The ability to use the whole spine is a fundamental, necessary skill. I can’t emphasize it enough! If you use only a piece of the spine to fold, the muscles are working very hard to move against the part of you that’s frozen stuck. It’s exhausting! Think of these lessons as “unfreezing” your back.

Note: If it is not possible to hold the front of your knee right now, try “Basic flexion #2,” which is all flexion lessons that do not require you to hold the knee. Then come back to these and find out if anything has changed!

Every Feldenkrais training covers flexion in the beginning. It’s fundamental to humans that we flex and fold without muscular interference along the spine. Lifting the head is something babies learn very quickly, without the tension and cross-motivation of adults. Grownups have to re-learn what gravity really means for our spines.

This lesson highlights how we can create difficulties for ourselves. Once you compare, over and over, the feeling of what’s easy versus what’s hard, you’ll wonder why we fight with ourselves just to lift the head. But we do. And that pattern can change. I recommend doing ALL the flexion lessons this week. Your back will thank you for it.

Tip: Rest often in this lesson. Even if the directions do not indicate a rest, please rest whenever you like. Fewer movements with greater awareness are more beneficial.

The second flexion lesson brings new variables to invite different angles of the back into play. One of those variables is bringing the knee to the shoulder instead of the elbow, which asks the back to bend in a different place. I also love the rocking side to side to soften the back. My back feels super long and upright after this.

I come back to this one in particular over and over again. I love sinking into these lessons and allowing them to move me. Sometimes my awareness drifts, and then I come back. The person who influenced me the most, Dennis Leri, used to say that we go forward to go backward—and we go backward to go forward.
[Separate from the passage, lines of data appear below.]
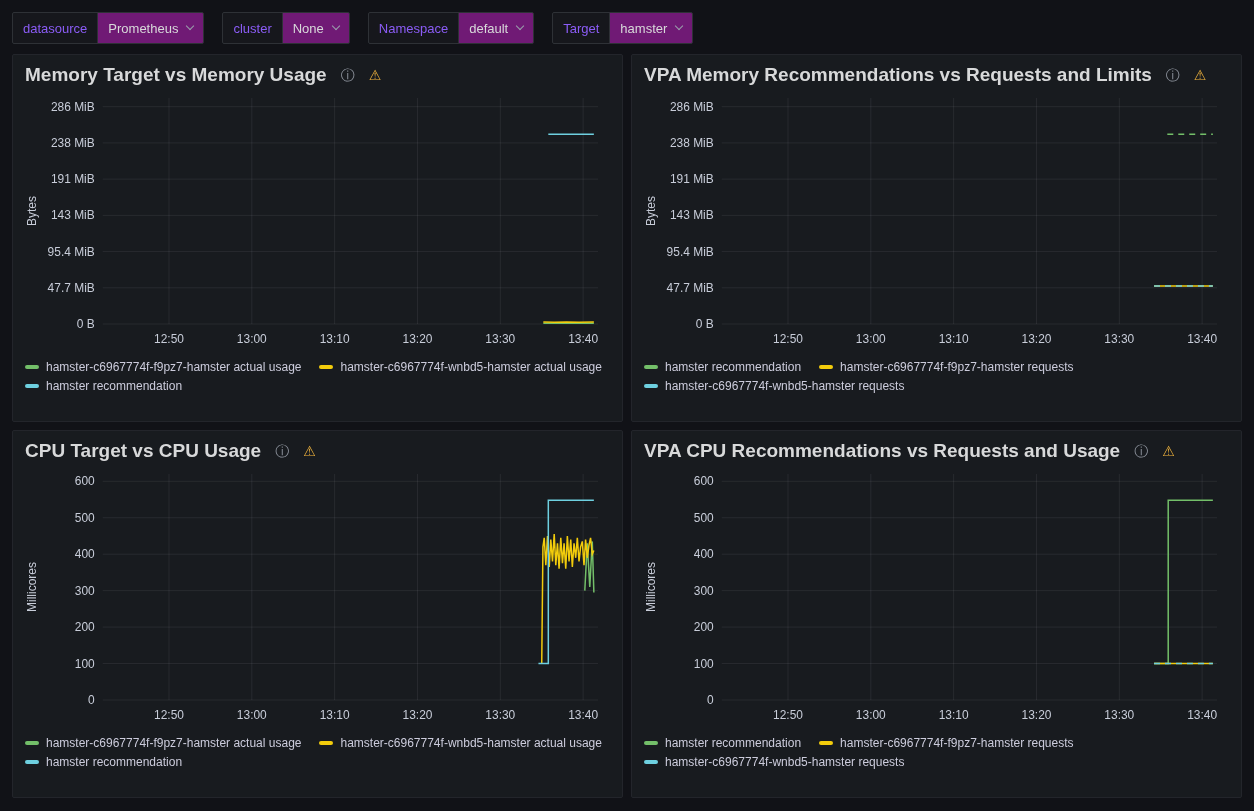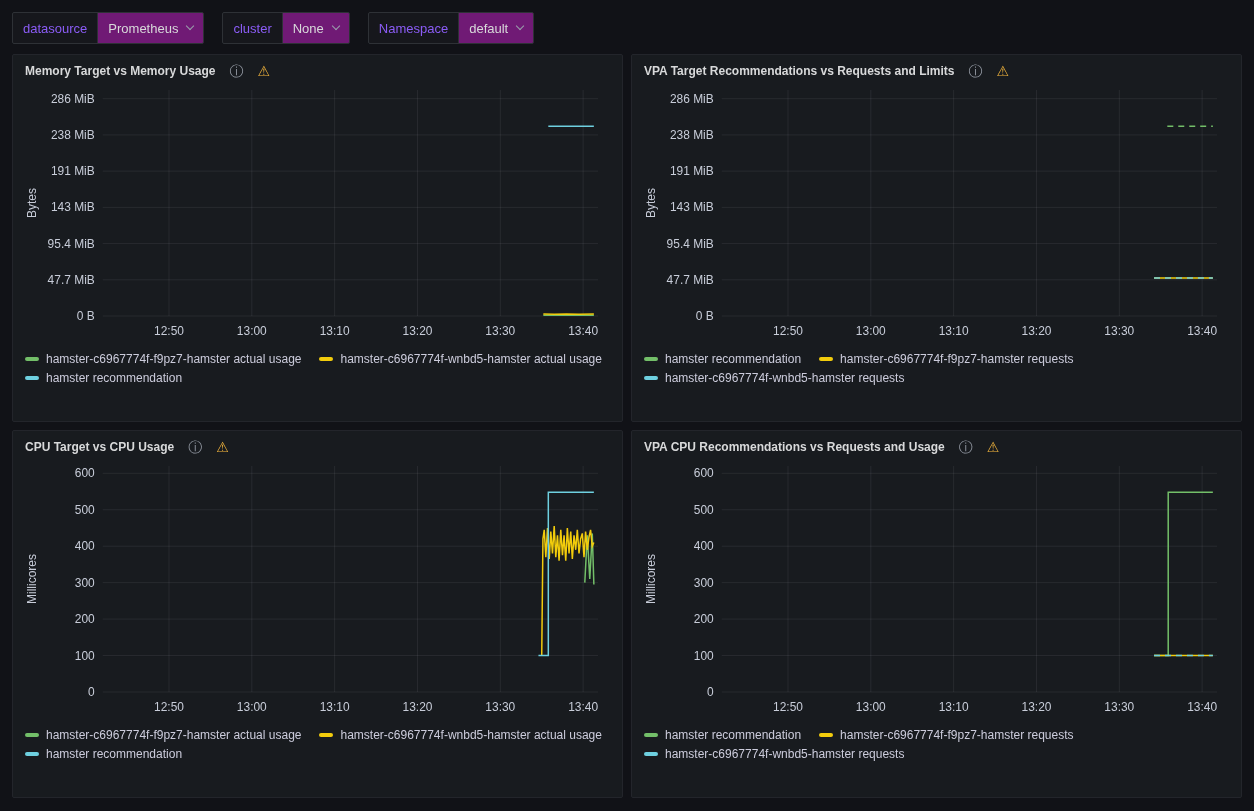--- a/index.html
+++ b/index.html
@@ -83,6 +83,13 @@
     <span class="var-label">Namespace</span>
     <span class="var-value">
       <span>default</span>
+      <span class="caret"></span>
+    </span>
+  </div>
+  <div class="var">
+    <span class="var-label">Target</span>
+    <span class="var-value">
+      <span>hamster</span>
       <span class="caret"></span>
     </span>
   </div>

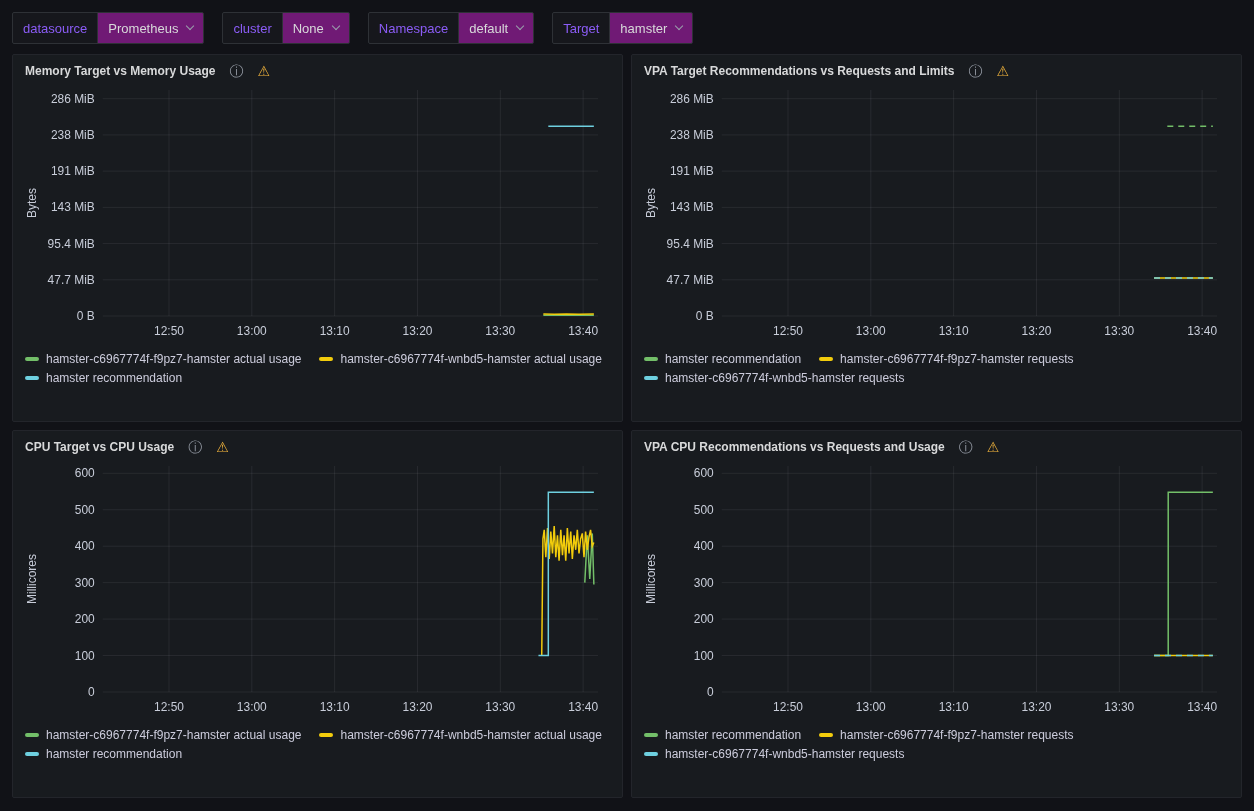--- a/index.html
+++ b/index.html
@@ -43,7 +43,7 @@
   }
   .panel-header { display:flex; align-items:center; padding:9px 12px 4px 12px; }
   .panel-title {
-    margin:0; font-size:12px; font-weight:700; color:#d8d9da; white-space:nowrap;
+    margin:0; font-size:19px; font-weight:700; color:#d8d9da; white-space:nowrap;
   }
   .icon { margin-left:14px; font-size:14px; line-height:1; cursor:pointer; }
   .icon-info { color:#9298a2; }

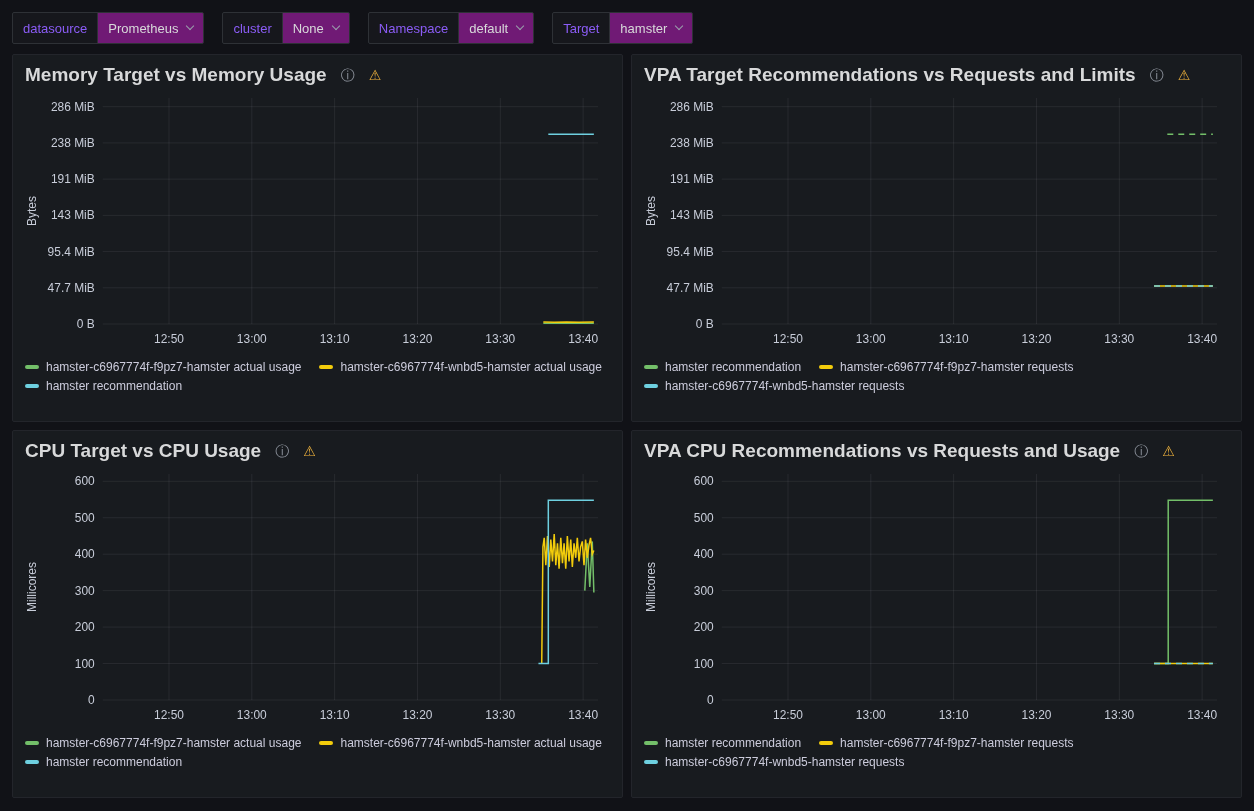--- a/index.html
+++ b/index.html
@@ -155,7 +155,7 @@
 
   <section class="panel">
     <div class="panel-header">
-      <h2 class="panel-title">VPA Target Recommendations vs Requests and Limits</h2>
+      <h2 class="panel-title">VPA Memory Recommendations vs Requests and Limits</h2>
       <span class="icon icon-info">ⓘ</span>
       <span class="icon icon-warn">⚠</span>
     </div>

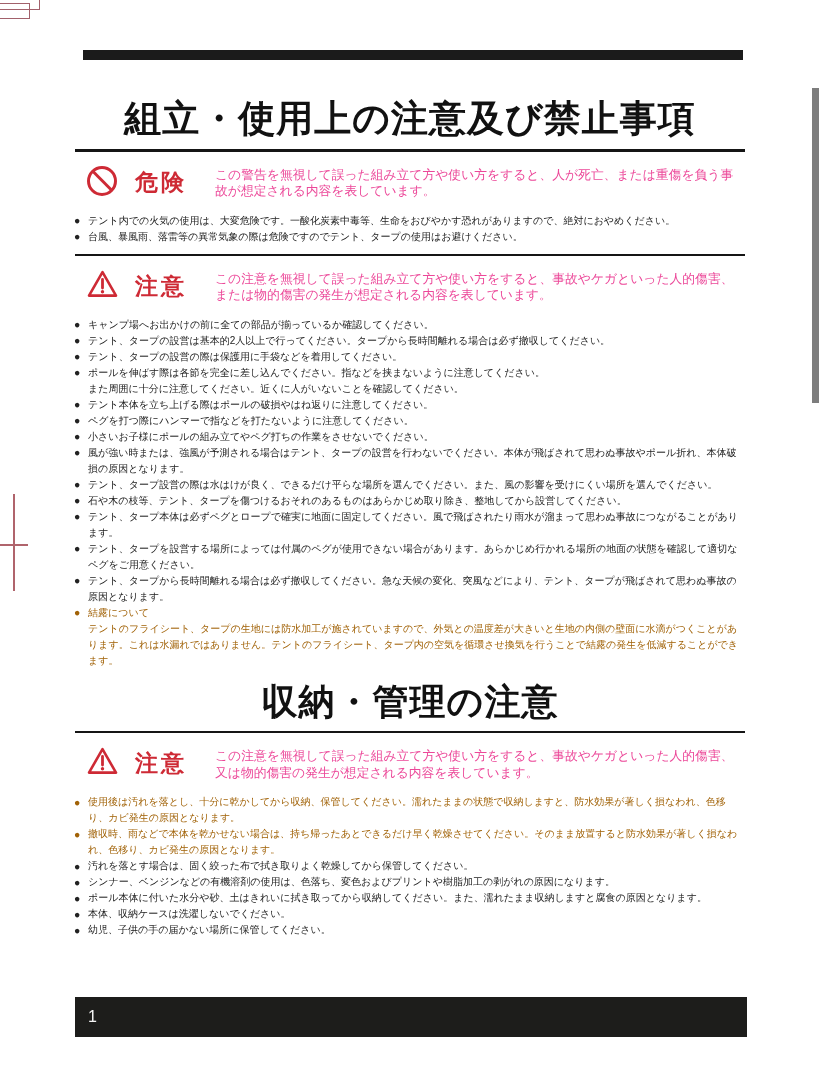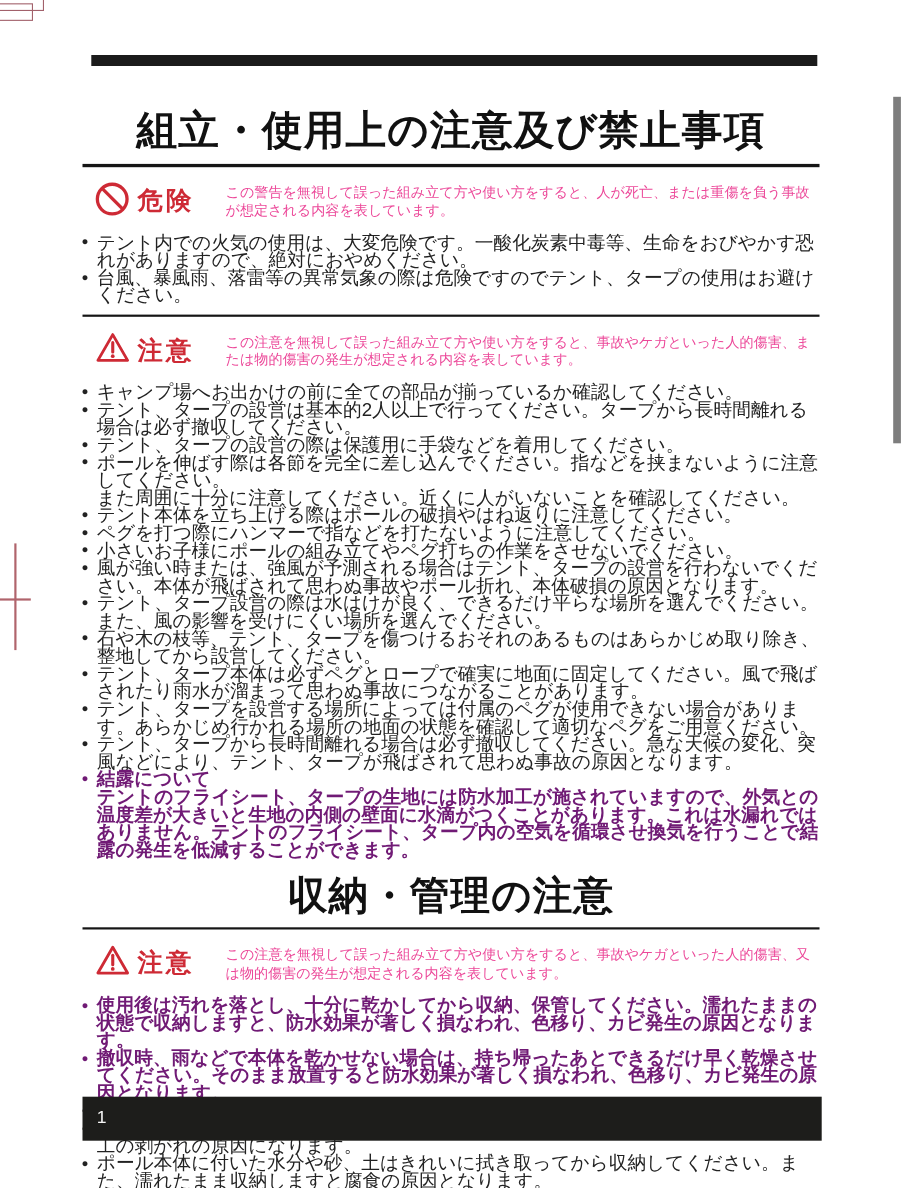--- a/index.html
+++ b/index.html
@@ -20,7 +20,7 @@
   .notice .icon-wrap{width:32px;flex:0 0 32px;margin-left:12px;margin-top:1px;}
   .notice .label{
     color:#ce2a35;font-size:23px;font-weight:600;letter-spacing:3px;
-    margin-left:6px;margin-top:2px;flex:0 0 auto;
+    margin-left:16px;margin-top:2px;flex:0 0 auto;
   }
   .notice .desc{
     margin-left:28px;font-size:12.8px;line-height:16.5px;color:#ec4899;

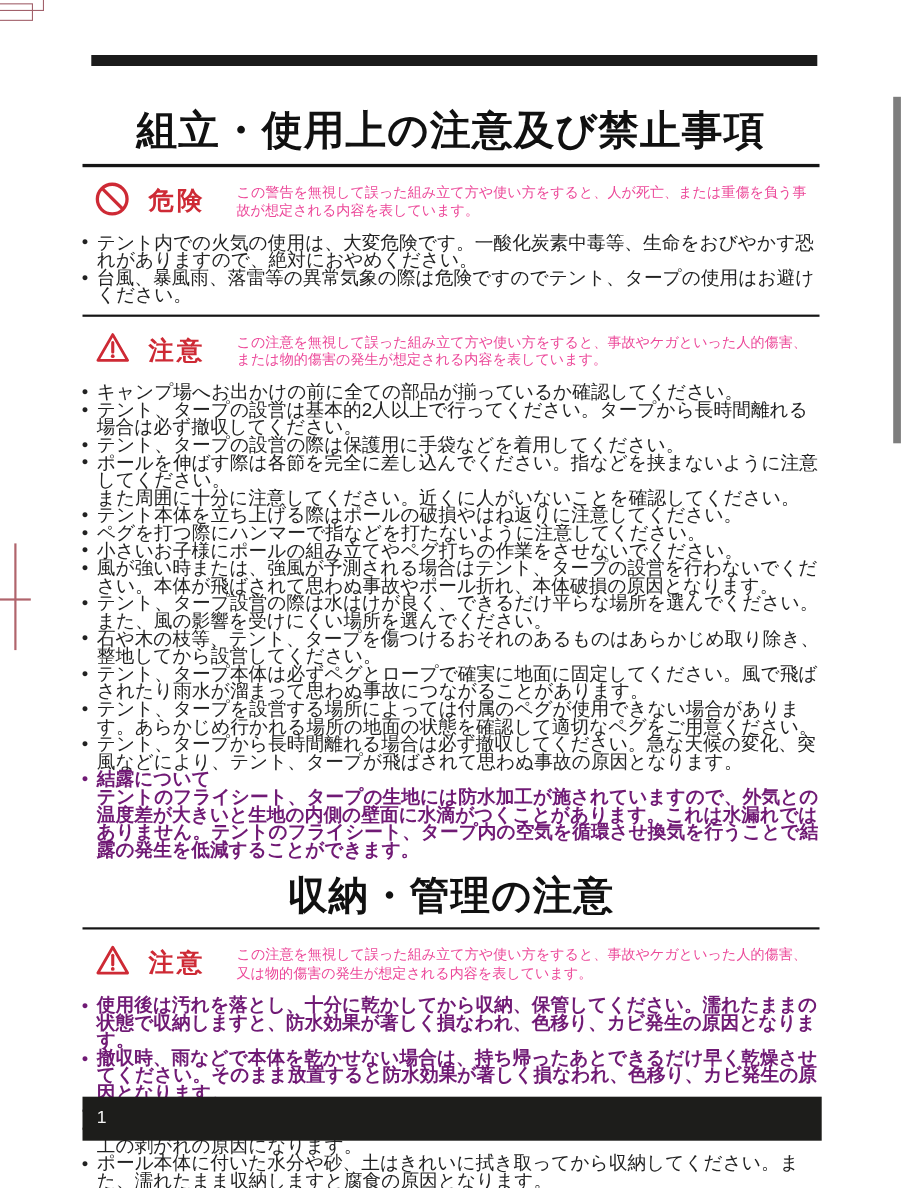--- a/index.html
+++ b/index.html
@@ -36,7 +36,7 @@
   }
   ul.items{list-style:none;margin:13px 0 0 0;padding:0;}
   ul.items li{
-    position:relative;padding-left:13px;font-size:17px;line-height:16px;
+    position:relative;padding-left:13px;font-size:10px;line-height:16px;
     color:#222;white-space:pre-line;
   }
   ul.items li::before{

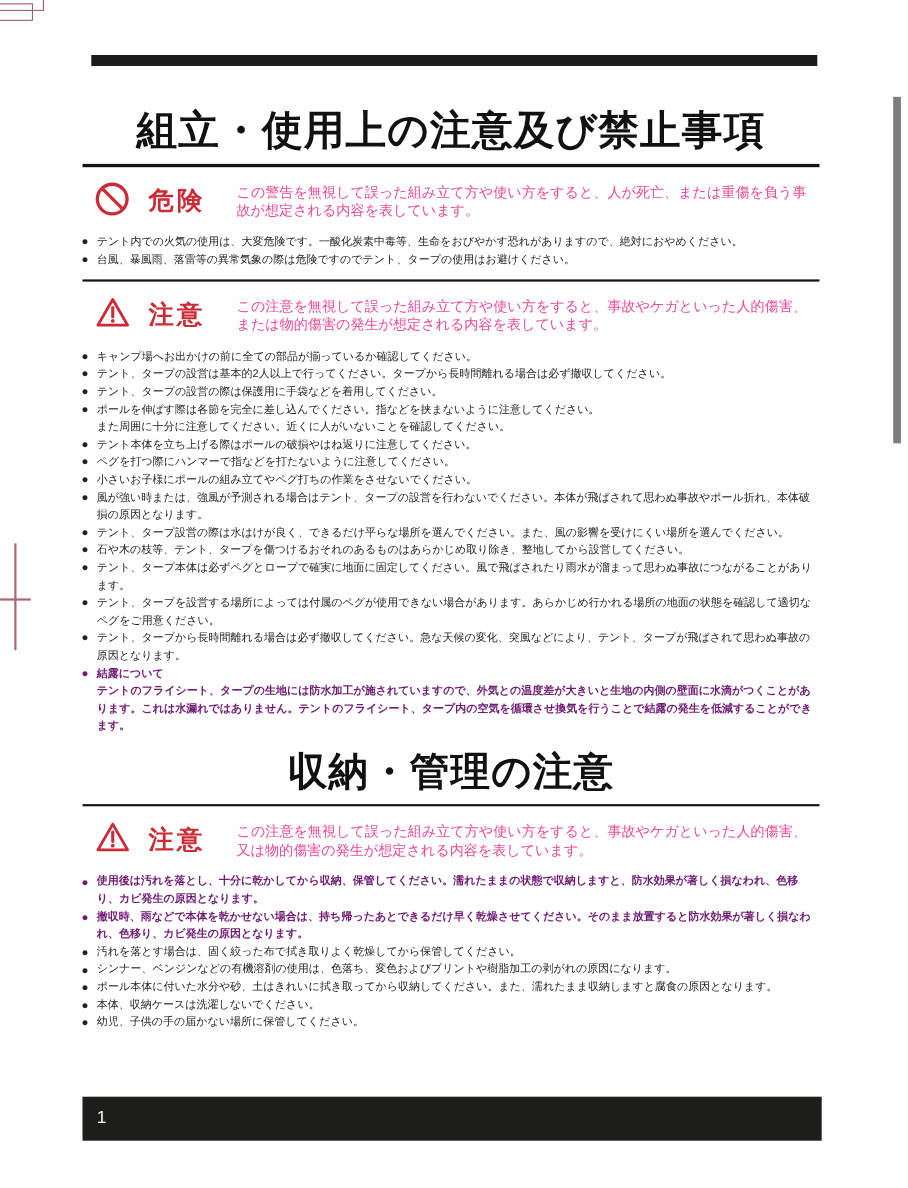--- a/index.html
+++ b/index.html
@@ -42,7 +42,7 @@
   ul.items li::before{
     content:"●";position:absolute;left:-1px;top:1.5px;font-size:10.5px;line-height:13px;
   }
-  ul.items li.red{color:#701a75;font-weight:bold;}
+  ul.items li.red{color:#a16207;}
   .footer-bar{
     position:absolute;left:75px;top:997px;width:672px;height:40px;background:#1d1d1b;
     color:#f5f5f5;font-size:16px;display:flex;align-items:center;padding-left:13px;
This lesson reminds me of the movie, Touching the Void, where a climber falls into a crevasse in the Peruvian Andes. To get out, he has to go deeper in. He goes further down into the darkness instead of up into the light, which is so counter-intuitive it beggars belief.

That’s what the folding lessons feel like: To get out of a contracted state, I have to go deeper into it. Then, when I stand up, the shadows are gone and I am upright without contradictions.

Another basic flexion lesson with knees to elbows. This softens the back again and again. You’ll love the way it allows the breathing to expand and the posture to feel effortless and upright.

It’s also wonderful to do after work if you have “hunchy computer shoulders.”

AY229

Knees to elbows in a different way. Yes, we will repeat this pattern many times. It is so important to letting go of tension across the back.

This lesson experiments with the chin to the knee, the forehead, the nose, the lips. I love the protrusion of the lips forward mirroring the protrusion of the spine backwards. You’ll train in sensing the arc through space forward at the same time as backward. Getting good at shapes, angles, and pressure will help you stay mobile throughout the day. Plus, it’s so lovely to feel so long and straight!

The second lesson for foundations of the back. This one invites a different exploration of the legs in relation to the back, and explores a new way to fold the chest by pointing the elbows. Find out how long and tall you can possibly get.

This lesson is about the hip joint and lower back relationship. I could put it in a “hip joint” section, but the low back is so pivotal to allowing the hip to move freely, and there’s so much flexion in this lesson, that it makes equal sense here.

The ability for the leg to move has everything to do with the flexion in the low back, as you’ll quickly discover.

This lesson complements 307 More Flexible than a Child. I recommend doing this one first, and then try that one. See how your flexible spine influences your hips.

(AY55)



Stability is nice. It also means difficulty to initiate movement, as well as difficulty to be moved. Stability increases the feeling of safety. Instability means risk, but easy mobility. Both are biologically important. Being addicted to one of them makes one unsafe for lack of choice.